Cyclical sedimentation in the Hugoton basin produced a Lower Permian section composed of successive cycles of laterally continuous and mappable, shallow marine carbonate intervals (Florence, Towanda, Ft. Riley, Winfield, Krider, and Herington limestones), each capped by reddish-brown terrigenous siltstones, mudstones, and shale intervals (Oketa, Holmesville, Gage, Odell, and Paddock shales).6 Dolomitization of the carbonates has produced a continuous intercrystalline pore system that promotes good areal continuity of reservoir porosity and permeability in each carbonate interval. This areal reservoir continuity is supported by our various studies. Because of their low permeability and high threshold entry pressures, the intervening argillaceous units act as barriers to vertical flow between the carbonate units.
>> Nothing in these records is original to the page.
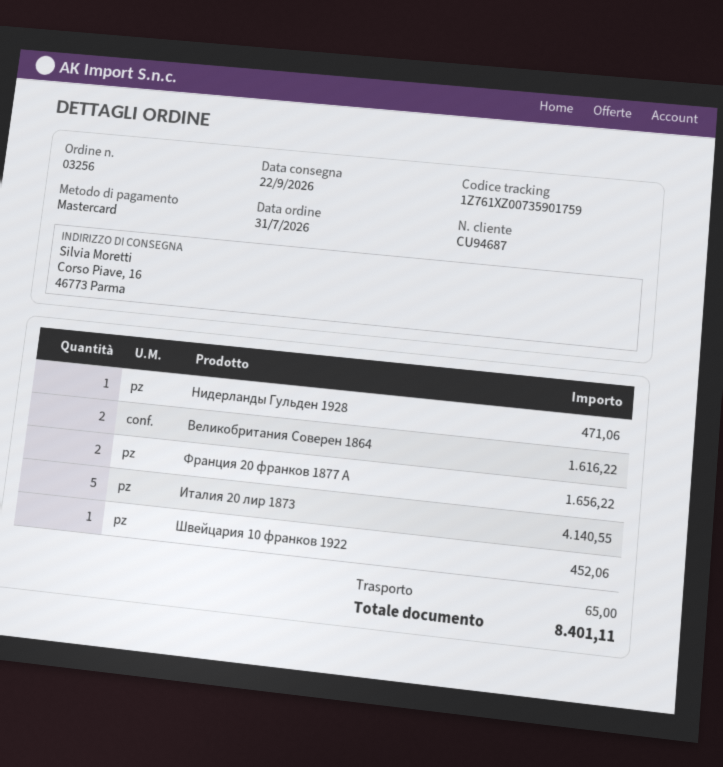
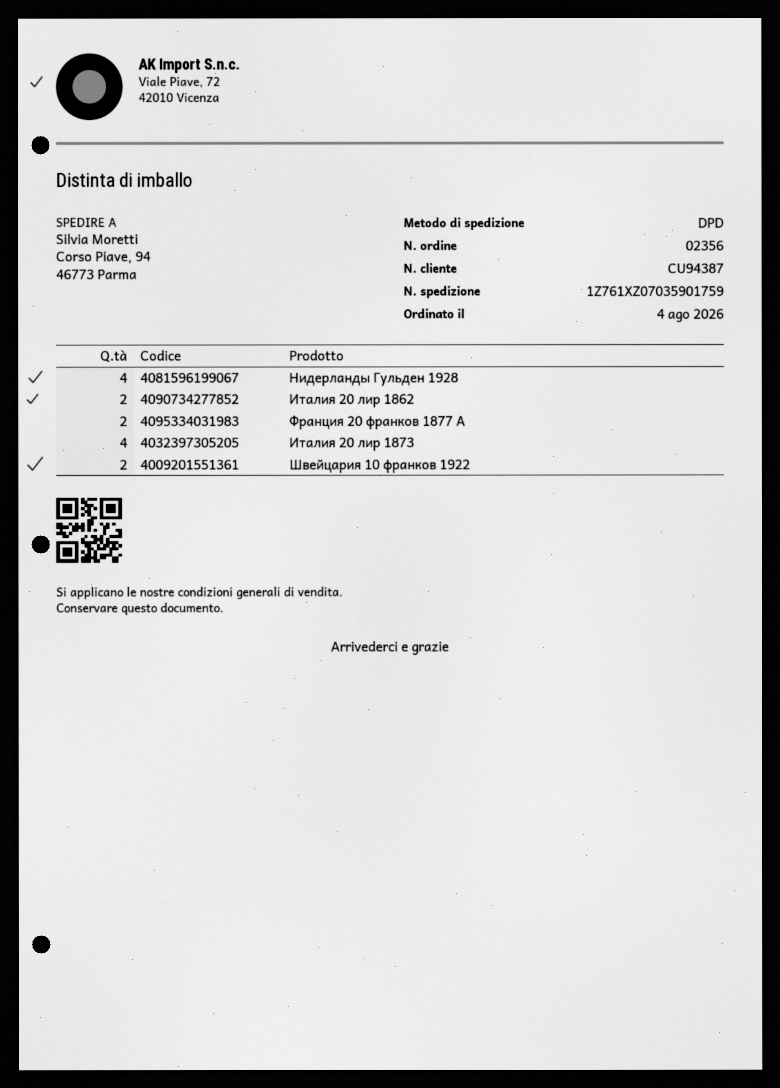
order number: 03256 -> 02356
order date: 2026-07-31 -> 2026-08-04
customer number: CU94687 -> CU94387
tracking number: 1Z761XZ00735901759 -> 1Z761XZ07035901759
ship to: Corso Piave, 16, 46773 Parma -> Corso Piave, 94, 46773 Parma
Нидерланды Гульден 1928: 1 -> 4
Великобритания Соверен 1864: 2 -> none
Италия 20 лир 1873: 5 -> 4
Швейцария 10 франков 1922: 1 -> 2
Италия 20 лир 1862: none -> 2

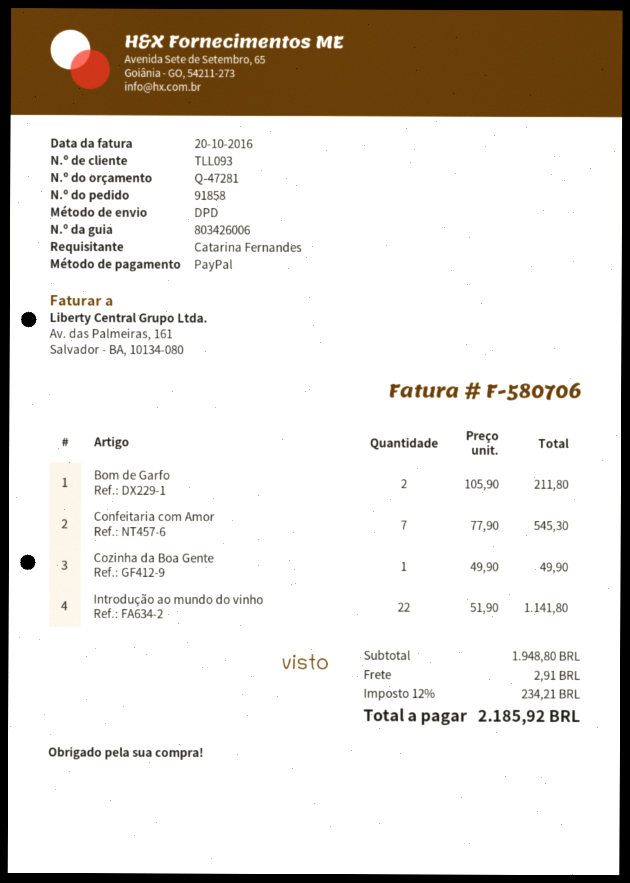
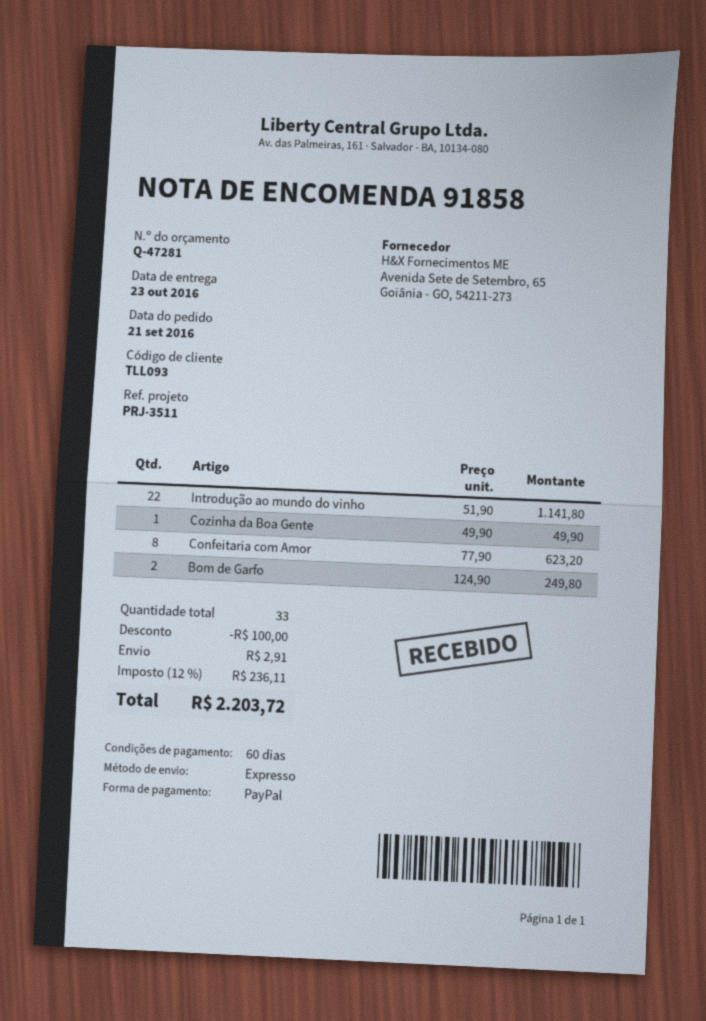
shipping method: DPD -> express
Bom de Garfo: 2 x 105.90 = 211.80 -> 2 x 124.90 = 249.80
Confeitaria com Amor: 7 x 77.90 = 545.30 -> 8 x 77.90 = 623.20
discount: none -> 100.00
tax: 12% = 234.21 -> 12% = 236.11
total: 2185.92 -> 2203.72

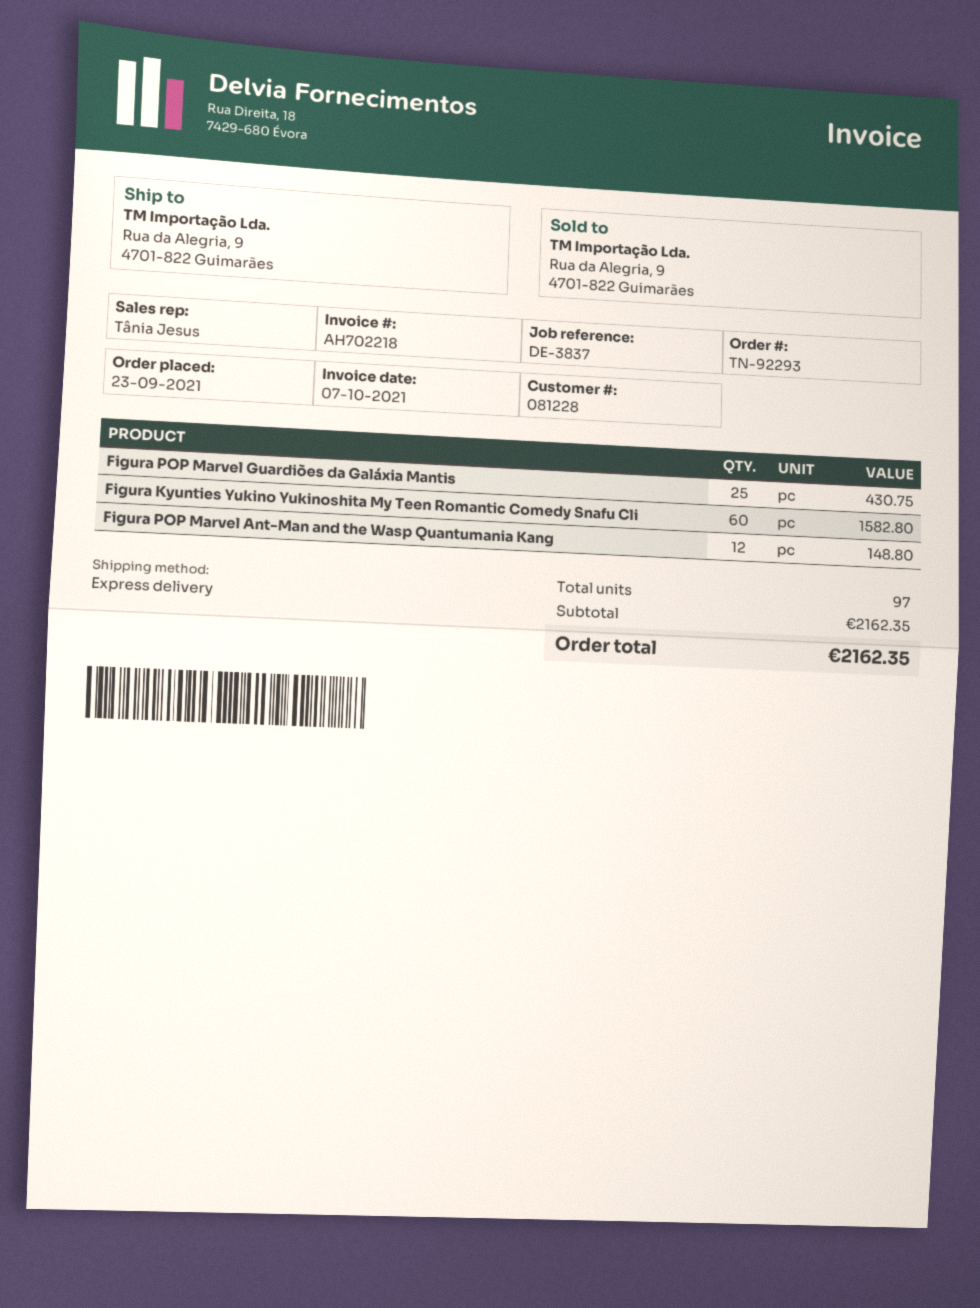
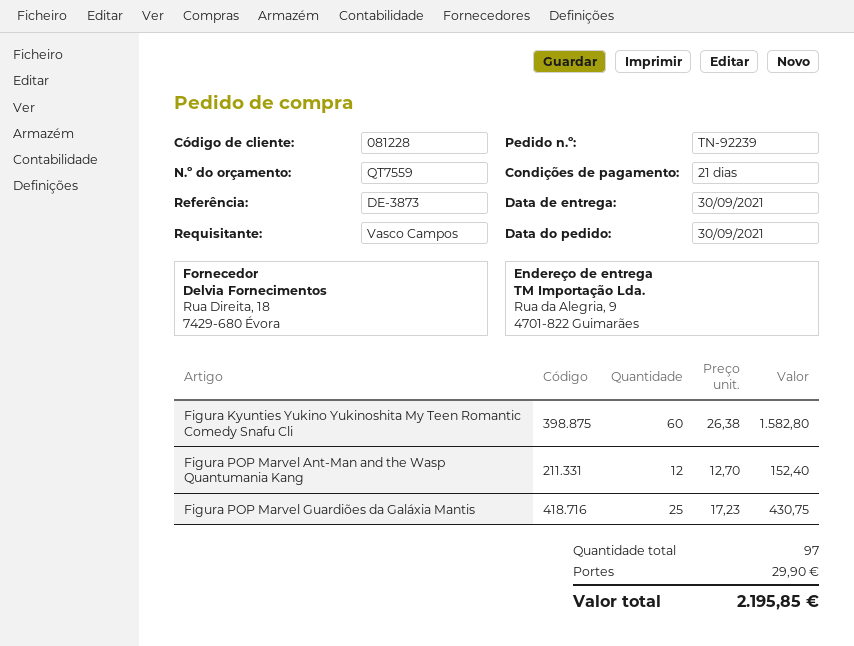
order number: TN-92293 -> TN-92239
order date: 2021-09-23 -> 2021-09-30
reference: DE-3837 -> DE-3873
Figura POP Marvel Ant-Man and the Wasp Quantumania Kang: 12 for 148.80 -> 12 for 152.40
shipping: none -> 29.90
total: 2162.35 -> 2195.85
Different pressures measured in individual layers by various operators confirm vertical heterogeneity or the layered, no-crossflow nature of the reservoir. Fig. 1 illustrates north-south and east-west cross sections through the 12-section study area showing the basic layering and layer continuity.
In the southern part of the Oklahoma Hugoton field where the study area is located, the principal producing reservoirs are the Herington, Krider, and Winfield members. They constitute three no-crossflow gas producing layers in our reservoir simulation model. All geologic layers below the Winfield and the lower portion of the Winfield in this part of the field are wet.
Ref. 6 gives an in-depth discussion of the geology of the study area and the rest of the Oklahoma Hugoton field. A description of the geology and a similar Lower Permian layering within the Kansas Hugoton field are in the testimony and exhibits presented in the Kansas Hugoton hearing.1
Model Study Area
In selecting a study area, we looked for a location that was central to our block of acreage in the Oklahoma Hugoton field with a high number of more recently drilled wells penetrating through the formations of interest. A further consideration was to select an area whose outer boundaries reasonably coincided with no-flow boundaries as determined by proportioning offset-well producing rates. A model area of 12 sections surrounded by 18 additional sections was selected, and all the sections had at least one deep well. The deep wells were drilled in the early 1960's and logged with a suite of modern logs. Layer correlations and reservoir parameters f, k, h, and Sw were ultimately developed from log analysis calibrated to core data for input into the reservoir simulation model. The 12-section study area also includes one section where a replacement well was drilled 2,259 ft from the original well in the extreme southwest quarter of its 640-acre section. Performance history-matching of a previously drilled replacement well with several years of production should verify the ability of our model to predict the performance of any infill wells drilled on a 640-acre section in our study area.